Вместо того чтобы остановить ее, граф пропустил ее в спальню, а сам вышел в будуар. Не забывающий никогда и ничего ни при каких обстоятельствах, на этот раз граф, вероятно изумленный ее неожиданным появлением, очевидно, позабыл об опасности тифа и о настоятельной необходимости предостеречь леди Глайд от заражения им.

К моему удивлению, мистер Доусон проявил большее присутствие духа. Он остановил ее светлость, едва та сделала первый шаг по направлению к постели больной.

– С искренним огорчением, – сказал он, – я должен предупредить вас, что, боюсь, болезнь может оказаться заразной. И пока я не удостоверюсь, что это не так, умоляю вас не входить к мисс Холкомб.

С минуту леди Глайд постояла в сомнении, как ей поступить, и вдруг вскинула руки и упала в обморок. Графиня и я взяли ее от доктора и отнесли в ее собственную спальню. Граф пошел за нами и оставался ждать в коридоре, пока я не вышла от леди Глайд и не сообщила ему, что мы сумели привести ее в чувства.

Я вернулась к доктору, чтобы передать ему, таково было желание леди Глайд, что она настаивает на немедленном разговоре с ним. Он поспешил успокоить волнение ее светлости относительно состояния ее сестры и уверить ее, что доктор из Лондона должен приехать в течение нескольких часов. Эти часы тянулись очень медленно. Сэр Персиваль и граф сидели вместе внизу и время от времени справлялись о состоянии больной. Наконец между пятью и шестью часами, к нашей великой радости, доктор приехал.

Он был моложе мистера Доусона, очень серьезный и очень решительный. Что он думал о предыдущем лечении, я сказать не могу, только меня очень удивило, что нам с миссис Рюбель он задал гораздо больше вопросов, чем мистеру Доусону, и что он, казалось, без особого интереса слушал доктора, осматривая его пациентку. Из того, чему свидетельницей я стала, я начала подозревать, что все это время граф был совершенно прав относительно болезни, и мое мнение очень скоро подтвердилось, когда спустя некоторое время мистер Доусон задал приехавшему из Лондона врачу тот самый важный вопрос, ради ответа на который, собственно, за ним и посылали.

– Каково ваше мнение об этой лихорадке? – осведомился он.

– Тиф, – отвечал лондонский врач. – Тиф, без всякого сомнения.

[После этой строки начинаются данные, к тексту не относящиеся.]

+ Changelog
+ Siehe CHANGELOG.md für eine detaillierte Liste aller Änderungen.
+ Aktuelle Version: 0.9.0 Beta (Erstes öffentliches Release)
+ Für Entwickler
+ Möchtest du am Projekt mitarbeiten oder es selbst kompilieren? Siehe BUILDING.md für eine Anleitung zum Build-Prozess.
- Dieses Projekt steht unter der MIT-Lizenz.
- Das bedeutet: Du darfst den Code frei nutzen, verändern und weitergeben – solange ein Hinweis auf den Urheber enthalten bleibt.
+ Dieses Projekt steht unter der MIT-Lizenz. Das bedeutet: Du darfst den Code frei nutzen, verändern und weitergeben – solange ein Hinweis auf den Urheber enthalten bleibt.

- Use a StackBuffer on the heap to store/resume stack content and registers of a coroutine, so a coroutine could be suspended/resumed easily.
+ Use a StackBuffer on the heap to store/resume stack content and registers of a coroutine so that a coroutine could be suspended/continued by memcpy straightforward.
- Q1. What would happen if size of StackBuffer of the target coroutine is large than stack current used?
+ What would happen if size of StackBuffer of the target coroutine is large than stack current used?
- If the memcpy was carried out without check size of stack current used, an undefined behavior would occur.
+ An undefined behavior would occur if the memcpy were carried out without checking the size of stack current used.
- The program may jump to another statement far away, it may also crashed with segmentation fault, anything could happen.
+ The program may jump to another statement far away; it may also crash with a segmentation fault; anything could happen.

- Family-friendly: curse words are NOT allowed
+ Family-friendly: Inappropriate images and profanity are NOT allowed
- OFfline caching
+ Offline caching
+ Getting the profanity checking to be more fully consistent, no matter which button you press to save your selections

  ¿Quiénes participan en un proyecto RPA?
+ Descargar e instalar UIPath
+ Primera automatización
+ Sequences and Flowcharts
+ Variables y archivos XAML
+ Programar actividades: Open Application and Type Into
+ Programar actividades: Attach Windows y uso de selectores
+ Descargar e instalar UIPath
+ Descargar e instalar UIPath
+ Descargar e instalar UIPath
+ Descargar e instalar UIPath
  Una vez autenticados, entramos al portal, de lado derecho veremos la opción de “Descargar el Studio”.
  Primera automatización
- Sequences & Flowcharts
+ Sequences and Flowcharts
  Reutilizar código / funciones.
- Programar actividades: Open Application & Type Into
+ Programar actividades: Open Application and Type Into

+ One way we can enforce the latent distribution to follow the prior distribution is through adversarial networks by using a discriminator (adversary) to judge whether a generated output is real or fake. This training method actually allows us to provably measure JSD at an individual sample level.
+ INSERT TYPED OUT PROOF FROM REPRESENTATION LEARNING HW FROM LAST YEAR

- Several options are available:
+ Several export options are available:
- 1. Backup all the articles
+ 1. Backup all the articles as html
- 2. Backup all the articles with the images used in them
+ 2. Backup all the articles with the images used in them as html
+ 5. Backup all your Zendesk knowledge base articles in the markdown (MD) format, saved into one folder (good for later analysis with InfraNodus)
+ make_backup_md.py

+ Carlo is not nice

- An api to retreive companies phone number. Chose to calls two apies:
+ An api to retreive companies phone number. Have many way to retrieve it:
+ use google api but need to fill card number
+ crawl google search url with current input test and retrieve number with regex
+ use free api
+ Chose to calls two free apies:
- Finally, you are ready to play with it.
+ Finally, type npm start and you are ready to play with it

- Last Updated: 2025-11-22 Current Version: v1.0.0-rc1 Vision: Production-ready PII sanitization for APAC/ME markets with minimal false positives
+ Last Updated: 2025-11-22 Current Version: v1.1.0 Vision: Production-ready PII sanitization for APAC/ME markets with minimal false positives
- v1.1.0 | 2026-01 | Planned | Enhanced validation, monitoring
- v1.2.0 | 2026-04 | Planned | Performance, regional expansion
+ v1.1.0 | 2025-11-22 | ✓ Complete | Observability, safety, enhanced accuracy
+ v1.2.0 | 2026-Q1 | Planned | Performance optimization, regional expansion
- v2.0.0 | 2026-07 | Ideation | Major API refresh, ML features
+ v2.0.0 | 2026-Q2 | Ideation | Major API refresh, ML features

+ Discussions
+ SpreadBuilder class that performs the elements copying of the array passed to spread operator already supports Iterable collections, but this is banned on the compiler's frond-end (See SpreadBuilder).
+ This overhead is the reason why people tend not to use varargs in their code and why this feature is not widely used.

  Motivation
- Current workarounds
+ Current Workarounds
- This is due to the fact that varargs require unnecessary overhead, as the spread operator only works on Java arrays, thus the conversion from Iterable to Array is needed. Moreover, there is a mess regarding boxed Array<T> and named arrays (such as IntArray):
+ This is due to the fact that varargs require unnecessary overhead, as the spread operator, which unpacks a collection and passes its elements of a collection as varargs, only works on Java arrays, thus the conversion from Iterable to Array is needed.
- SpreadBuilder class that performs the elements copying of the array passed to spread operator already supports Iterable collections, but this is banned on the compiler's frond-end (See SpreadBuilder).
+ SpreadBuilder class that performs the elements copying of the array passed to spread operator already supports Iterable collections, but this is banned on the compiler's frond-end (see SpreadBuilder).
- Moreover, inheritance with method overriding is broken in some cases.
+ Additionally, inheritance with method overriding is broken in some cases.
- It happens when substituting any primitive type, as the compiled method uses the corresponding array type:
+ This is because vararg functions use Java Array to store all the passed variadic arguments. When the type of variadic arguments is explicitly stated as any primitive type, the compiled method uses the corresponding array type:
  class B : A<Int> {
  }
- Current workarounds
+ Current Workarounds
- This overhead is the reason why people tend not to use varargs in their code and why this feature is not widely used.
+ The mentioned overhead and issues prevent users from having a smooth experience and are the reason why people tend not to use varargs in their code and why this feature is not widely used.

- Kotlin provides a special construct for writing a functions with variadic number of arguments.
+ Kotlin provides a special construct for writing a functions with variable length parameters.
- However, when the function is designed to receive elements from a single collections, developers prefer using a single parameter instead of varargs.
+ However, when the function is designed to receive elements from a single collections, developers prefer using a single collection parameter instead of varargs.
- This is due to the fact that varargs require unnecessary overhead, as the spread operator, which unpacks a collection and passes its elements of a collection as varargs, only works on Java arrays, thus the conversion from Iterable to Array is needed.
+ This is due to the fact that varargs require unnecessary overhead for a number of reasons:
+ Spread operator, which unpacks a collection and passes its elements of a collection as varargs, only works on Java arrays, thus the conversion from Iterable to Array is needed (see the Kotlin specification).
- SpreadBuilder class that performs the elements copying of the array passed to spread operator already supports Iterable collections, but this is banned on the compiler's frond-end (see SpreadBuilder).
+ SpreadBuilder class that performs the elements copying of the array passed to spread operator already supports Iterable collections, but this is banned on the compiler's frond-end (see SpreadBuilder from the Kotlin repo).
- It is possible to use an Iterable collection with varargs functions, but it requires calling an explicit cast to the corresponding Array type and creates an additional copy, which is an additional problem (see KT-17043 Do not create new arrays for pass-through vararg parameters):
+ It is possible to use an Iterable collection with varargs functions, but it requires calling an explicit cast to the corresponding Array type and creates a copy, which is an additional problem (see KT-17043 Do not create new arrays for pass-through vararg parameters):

Миссис Рюбель безмолвно сложила свои тонкие смуглые руки на груди и взглянула на меня с многозначительной улыбкой. Сам граф едва ли мог бы выглядеть более довольным, чем она, если бы был в это время в комнате и слышал подтверждение своего диагноза.

Дав нам несколько полезных указаний по уходу за больной и пообещав приехать через пять дней, лондонский врач удалился из спальни, чтобы переговорить с мистером Доусоном наедине.